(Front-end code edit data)
────

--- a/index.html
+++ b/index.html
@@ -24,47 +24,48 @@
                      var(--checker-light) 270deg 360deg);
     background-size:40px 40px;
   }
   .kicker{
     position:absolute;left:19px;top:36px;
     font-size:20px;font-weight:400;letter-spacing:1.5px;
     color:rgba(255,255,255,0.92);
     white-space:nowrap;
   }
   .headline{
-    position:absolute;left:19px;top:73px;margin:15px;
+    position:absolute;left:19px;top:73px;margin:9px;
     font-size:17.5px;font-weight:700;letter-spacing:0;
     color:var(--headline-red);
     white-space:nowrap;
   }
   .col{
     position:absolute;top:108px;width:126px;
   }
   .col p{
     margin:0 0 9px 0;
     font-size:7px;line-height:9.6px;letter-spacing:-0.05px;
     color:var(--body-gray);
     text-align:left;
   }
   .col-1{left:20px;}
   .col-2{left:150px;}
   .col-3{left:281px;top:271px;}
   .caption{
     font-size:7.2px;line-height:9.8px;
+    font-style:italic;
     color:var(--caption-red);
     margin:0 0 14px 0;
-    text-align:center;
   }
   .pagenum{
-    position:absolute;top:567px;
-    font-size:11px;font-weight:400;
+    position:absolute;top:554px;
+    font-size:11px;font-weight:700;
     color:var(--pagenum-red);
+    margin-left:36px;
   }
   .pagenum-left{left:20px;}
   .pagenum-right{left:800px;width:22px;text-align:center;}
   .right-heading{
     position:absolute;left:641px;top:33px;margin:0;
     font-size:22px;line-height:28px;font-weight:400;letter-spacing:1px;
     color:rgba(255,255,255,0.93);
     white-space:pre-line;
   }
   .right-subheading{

────

Your objective => Restate the line containing "position:absolute;top:108px;width:126px;" and every remaining line of the records word for word. Add nothing.

Response box =>
     position:absolute;top:108px;width:126px;
   }
   .col p{
     margin:0 0 9px 0;
     font-size:7px;line-height:9.6px;letter-spacing:-0.05px;
     color:var(--body-gray);
     text-align:left;
   }
   .col-1{left:20px;}
   .col-2{left:150px;}
   .col-3{left:281px;top:271px;}
   .caption{
     font-size:7.2px;line-height:9.8px;
+    font-style:italic;
     color:var(--caption-red);
     margin:0 0 14px 0;
-    text-align:center;
   }
   .pagenum{
-    position:absolute;top:567px;
-    font-size:11px;font-weight:400;
+    position:absolute;top:554px;
+    font-size:11px;font-weight:700;
     color:var(--pagenum-red);
+    margin-left:36px;
   }
   .pagenum-left{left:20px;}
   .pagenum-right{left:800px;width:22px;text-align:center;}
   .right-heading{
     position:absolute;left:641px;top:33px;margin:0;
     font-size:22px;line-height:28px;font-weight:400;letter-spacing:1px;
     color:rgba(255,255,255,0.93);
     white-space:pre-line;
   }
   .right-subheading{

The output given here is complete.